Hey there,

Three stories this month and they're all pointing in the same direction.

We landed our first piece of work with A24, an activation for their upcoming Backrooms film.

We kept on getting asked how our Reddit solutions affect a brand’s share of voice in AI conversations (aka GEO), and we are solving very quickly for it: how do you show up in LLM answers, and how can we actually do something about it for you?

And at POSSIBLE Miami, people stopped asking "what is community media?" and started asking "how do we plan it alongside the rest of the buy?"

The market is moving. Let's get into it!

Logan

🚀 Campaign Highlight: Backrooms

A24 don't market like anyone else. So getting picked for our first piece of work with them is a moment we want to mark properly.

Backrooms is the kind of IP that lives or dies inside its fanbase, which is liminal-horror obsessives who have been shaping the canon on Discord, Reddit and YouTube for years. Walk in with the wrong tone and the audience smells it from orbit, but walk in with the right one and you've got a built-in army.

Polls in the vibe of the movie to get people immersed

We're running a Discord activation with them, going deep into the horror-affinity servers where Backrooms conversation already lives. Tone-perfect content, community-native mechanics, and a posture that says "we're a fan too" rather than "please watch our film."

🤖 The GEO Question: Where Do You Show Up in AI?

This is the conversation that keeps coming up on every brand and agency call we take.

Generative Engine Optimisation, GEO, AEO, whatever your favourite acronym is. The principle is simple: as more people get their answers from LLMs instead of search engines, brands need to know how they're showing up in those answers, and how to influence it.

From one of our client audits

The market has solved half of this. There are now plenty of tools that will tell you whether ChatGPT, Gemini, Claude and Perplexity mention you when someone asks a category question. That's the measurement piece, and it's getting commoditised quickly.

The other half is the hard part. How do you actually do something about it?

The honest answer most agencies are giving right now is "do more SEO and hope it bleeds into the training data." Which is fine, but it's a slow, indirect lever in a world where LLMs are increasingly trained on, and citing live from, community sources like Reddit.

Here's where we come in. We're already inside the communities that LLMs are reading. We have the network, the moderator relationships, and the playbook for getting authentic, expert-led, evergreen content into them.

An example we've been working through with a client:

  • Tools tell them they rank reasonably well across LLMs for "best music gear retailer" and similar general queries.

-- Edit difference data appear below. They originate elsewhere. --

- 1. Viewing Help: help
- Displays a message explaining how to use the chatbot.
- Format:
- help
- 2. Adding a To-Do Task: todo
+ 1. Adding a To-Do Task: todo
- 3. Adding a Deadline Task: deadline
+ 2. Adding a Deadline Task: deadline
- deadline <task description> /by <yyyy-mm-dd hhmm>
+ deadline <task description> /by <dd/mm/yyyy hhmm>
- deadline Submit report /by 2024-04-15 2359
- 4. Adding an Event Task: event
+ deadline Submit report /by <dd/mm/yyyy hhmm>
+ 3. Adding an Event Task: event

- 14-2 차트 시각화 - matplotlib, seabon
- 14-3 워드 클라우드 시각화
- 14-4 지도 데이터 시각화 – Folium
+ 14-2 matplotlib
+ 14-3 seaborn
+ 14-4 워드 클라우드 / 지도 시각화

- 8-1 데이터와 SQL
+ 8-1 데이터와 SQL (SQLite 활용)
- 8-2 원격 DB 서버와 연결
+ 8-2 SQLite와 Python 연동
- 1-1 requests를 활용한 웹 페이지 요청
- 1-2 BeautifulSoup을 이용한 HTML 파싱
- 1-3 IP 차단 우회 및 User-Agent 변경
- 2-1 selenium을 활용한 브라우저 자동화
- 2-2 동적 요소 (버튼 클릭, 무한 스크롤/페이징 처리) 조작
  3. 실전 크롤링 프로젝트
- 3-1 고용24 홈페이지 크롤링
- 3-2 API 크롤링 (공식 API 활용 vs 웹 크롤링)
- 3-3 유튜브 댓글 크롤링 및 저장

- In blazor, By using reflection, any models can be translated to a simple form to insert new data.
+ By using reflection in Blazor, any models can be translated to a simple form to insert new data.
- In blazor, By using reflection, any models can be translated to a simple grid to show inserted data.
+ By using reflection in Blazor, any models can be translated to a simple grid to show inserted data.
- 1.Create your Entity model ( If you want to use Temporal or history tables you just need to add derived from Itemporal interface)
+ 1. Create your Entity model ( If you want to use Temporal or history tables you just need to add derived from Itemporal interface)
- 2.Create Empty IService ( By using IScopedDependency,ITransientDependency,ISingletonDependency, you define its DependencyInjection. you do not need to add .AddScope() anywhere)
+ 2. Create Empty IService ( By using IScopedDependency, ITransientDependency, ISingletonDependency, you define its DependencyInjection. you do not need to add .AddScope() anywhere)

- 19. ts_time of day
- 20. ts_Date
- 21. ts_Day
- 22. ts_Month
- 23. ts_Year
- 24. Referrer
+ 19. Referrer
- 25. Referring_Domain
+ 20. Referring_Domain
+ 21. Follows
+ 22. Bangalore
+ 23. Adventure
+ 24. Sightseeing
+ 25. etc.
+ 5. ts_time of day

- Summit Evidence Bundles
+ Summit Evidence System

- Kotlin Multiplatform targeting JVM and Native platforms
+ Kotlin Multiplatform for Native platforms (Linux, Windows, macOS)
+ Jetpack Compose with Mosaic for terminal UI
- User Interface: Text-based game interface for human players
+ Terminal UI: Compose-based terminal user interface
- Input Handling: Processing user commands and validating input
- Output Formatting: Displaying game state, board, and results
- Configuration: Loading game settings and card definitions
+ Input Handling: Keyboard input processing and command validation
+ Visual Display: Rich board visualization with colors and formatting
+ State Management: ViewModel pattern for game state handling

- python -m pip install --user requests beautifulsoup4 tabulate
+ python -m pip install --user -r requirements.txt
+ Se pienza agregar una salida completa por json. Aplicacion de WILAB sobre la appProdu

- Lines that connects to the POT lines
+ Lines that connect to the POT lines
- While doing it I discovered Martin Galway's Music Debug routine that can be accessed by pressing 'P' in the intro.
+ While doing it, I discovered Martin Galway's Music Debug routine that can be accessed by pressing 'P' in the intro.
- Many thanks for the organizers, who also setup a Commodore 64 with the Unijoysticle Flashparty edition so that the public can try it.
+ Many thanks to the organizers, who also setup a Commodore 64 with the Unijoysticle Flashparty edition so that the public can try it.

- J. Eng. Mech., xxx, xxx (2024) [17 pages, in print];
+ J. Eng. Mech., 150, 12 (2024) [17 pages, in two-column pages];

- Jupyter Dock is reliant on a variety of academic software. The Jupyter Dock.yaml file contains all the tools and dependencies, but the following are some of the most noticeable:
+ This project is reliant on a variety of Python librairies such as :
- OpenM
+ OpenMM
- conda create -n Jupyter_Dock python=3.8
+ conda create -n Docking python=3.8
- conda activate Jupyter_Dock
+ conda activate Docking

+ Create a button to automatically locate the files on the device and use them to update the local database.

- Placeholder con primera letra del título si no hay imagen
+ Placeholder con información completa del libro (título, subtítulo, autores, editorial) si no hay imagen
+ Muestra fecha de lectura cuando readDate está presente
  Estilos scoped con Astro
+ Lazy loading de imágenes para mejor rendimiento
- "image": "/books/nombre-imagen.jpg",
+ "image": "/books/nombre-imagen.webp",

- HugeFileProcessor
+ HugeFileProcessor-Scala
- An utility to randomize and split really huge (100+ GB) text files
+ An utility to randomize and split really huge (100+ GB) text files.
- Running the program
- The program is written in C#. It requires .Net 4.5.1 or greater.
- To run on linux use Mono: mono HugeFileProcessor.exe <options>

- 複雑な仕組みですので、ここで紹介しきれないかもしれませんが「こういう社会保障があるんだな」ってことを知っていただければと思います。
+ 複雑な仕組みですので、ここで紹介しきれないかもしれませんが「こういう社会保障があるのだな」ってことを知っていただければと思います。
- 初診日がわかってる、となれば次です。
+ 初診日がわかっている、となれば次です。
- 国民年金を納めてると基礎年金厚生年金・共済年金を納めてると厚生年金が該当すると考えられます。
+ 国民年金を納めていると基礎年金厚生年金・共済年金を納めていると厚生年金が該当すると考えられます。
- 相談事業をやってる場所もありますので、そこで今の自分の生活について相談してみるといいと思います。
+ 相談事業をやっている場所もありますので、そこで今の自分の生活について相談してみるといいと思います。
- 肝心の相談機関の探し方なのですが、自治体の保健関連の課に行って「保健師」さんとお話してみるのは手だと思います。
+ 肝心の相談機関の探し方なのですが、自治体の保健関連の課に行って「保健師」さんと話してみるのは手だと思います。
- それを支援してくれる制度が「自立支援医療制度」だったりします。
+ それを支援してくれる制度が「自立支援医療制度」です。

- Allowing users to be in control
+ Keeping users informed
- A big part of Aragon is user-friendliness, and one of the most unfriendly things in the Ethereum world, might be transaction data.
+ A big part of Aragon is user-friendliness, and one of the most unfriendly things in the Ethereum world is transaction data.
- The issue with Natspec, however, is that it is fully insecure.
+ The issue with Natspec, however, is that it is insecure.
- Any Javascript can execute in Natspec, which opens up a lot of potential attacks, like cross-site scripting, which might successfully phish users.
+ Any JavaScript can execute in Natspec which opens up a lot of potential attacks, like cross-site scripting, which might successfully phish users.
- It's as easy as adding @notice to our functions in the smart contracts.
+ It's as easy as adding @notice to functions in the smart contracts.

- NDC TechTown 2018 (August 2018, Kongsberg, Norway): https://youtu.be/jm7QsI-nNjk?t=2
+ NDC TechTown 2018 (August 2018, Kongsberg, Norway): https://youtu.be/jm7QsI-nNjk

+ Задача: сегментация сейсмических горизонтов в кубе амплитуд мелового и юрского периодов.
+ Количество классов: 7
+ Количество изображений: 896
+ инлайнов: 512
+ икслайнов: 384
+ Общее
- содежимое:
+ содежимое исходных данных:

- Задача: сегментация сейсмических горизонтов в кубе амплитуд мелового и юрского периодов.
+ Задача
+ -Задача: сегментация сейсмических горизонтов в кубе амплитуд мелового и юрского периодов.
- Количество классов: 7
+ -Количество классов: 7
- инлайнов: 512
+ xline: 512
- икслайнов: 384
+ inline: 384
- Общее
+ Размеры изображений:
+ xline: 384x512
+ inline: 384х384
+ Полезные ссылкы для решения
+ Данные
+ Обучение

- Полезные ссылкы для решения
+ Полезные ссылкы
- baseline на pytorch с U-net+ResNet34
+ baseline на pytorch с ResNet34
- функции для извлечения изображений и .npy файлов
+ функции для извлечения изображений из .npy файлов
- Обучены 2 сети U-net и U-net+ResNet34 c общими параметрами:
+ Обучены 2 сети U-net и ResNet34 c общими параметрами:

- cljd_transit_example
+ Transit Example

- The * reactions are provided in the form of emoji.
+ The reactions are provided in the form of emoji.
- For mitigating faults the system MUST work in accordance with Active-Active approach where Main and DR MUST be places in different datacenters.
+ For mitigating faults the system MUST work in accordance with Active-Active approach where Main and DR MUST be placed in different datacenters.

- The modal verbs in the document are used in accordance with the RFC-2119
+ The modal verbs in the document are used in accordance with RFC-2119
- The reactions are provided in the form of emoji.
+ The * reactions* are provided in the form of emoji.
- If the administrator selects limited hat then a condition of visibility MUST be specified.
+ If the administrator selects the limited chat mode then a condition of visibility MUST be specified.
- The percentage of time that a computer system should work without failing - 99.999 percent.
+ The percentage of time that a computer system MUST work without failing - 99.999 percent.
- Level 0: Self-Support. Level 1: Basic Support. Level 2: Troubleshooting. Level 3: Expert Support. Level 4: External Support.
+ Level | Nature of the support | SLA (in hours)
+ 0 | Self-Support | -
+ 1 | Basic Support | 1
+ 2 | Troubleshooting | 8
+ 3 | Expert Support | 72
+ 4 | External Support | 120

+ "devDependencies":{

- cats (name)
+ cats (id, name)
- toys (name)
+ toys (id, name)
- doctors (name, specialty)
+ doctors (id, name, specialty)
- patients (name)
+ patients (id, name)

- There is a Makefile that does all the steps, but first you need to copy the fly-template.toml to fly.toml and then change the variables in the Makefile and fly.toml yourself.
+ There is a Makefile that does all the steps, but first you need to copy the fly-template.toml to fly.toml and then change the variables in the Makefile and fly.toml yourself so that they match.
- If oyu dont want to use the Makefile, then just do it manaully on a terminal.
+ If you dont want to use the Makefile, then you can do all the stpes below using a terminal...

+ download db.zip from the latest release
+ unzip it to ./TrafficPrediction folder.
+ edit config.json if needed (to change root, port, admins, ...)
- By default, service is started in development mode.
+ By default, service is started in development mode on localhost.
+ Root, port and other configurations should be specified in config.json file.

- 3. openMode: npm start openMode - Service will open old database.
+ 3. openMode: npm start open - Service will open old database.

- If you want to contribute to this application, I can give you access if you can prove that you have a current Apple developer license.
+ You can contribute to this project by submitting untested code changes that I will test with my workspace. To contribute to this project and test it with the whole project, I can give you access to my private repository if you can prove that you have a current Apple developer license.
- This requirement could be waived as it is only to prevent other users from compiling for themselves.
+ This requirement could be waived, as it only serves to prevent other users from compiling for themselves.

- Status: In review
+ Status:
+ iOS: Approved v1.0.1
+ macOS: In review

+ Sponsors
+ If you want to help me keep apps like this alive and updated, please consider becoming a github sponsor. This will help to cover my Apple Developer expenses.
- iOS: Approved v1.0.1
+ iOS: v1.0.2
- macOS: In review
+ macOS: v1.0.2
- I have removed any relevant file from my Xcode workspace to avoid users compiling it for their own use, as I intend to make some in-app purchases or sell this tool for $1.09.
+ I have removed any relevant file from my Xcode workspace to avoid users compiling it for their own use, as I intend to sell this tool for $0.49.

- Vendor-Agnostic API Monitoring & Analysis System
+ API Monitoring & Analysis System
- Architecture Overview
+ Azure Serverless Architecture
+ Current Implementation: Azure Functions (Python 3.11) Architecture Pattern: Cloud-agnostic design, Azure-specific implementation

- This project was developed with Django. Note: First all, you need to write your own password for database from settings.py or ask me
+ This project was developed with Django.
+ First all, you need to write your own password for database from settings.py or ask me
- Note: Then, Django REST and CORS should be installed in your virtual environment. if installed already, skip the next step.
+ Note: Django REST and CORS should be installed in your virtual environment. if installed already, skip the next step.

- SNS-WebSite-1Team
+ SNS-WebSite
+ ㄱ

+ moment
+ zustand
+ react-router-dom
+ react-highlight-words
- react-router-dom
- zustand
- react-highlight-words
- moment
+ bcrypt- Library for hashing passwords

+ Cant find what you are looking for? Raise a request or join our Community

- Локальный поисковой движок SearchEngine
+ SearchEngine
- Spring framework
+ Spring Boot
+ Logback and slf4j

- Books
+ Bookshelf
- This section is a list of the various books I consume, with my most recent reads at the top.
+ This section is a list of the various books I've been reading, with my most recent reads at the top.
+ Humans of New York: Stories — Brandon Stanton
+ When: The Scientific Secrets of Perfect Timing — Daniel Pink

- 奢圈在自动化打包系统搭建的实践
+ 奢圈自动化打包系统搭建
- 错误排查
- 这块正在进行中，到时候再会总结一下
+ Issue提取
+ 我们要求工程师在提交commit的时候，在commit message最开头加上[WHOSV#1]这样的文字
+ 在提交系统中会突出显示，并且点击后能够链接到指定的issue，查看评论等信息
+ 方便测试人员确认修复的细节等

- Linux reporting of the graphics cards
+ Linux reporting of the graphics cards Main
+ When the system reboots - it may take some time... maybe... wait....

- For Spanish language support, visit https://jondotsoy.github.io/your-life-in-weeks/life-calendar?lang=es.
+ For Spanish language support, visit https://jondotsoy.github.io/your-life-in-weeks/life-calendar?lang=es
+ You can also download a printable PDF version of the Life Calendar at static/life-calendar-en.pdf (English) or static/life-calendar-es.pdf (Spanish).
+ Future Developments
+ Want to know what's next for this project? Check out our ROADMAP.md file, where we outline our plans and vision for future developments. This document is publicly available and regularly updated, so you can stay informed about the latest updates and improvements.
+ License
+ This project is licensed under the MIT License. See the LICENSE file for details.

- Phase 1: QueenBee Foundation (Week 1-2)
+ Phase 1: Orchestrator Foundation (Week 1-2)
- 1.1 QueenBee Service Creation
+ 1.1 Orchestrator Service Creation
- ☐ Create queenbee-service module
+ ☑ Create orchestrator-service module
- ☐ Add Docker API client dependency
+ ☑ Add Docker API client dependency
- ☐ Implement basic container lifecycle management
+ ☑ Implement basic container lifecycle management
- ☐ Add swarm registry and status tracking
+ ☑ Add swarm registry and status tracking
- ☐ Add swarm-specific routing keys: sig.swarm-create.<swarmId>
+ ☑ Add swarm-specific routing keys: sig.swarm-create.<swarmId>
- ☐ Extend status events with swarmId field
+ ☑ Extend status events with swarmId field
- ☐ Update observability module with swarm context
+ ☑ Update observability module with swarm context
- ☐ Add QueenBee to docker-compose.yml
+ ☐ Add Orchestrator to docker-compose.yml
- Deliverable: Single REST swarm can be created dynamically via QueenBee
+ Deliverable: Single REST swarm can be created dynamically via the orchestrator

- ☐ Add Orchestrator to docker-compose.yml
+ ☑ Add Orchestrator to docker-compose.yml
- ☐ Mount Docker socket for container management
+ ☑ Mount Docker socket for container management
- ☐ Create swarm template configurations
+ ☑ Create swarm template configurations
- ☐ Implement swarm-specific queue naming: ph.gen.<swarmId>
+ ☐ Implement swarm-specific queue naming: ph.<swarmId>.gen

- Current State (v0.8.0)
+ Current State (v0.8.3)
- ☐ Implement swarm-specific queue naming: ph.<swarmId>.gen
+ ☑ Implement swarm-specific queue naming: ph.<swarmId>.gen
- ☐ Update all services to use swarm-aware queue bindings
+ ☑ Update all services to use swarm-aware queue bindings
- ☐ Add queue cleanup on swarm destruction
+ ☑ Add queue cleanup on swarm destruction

  • But they're effectively invisible in conversations about guitars specifically, even though guitars are core to the business.

  • The fix isn't another SEO push. The fix is to show up where guitar conversations actually happen.

  • So we scoped a guitar-subreddit programme: an AMA with one of their senior product experts (a properly knowledgeable human, not a brand mouthpiece), supporting deep-dive posts, and ongoing presence in the right communities.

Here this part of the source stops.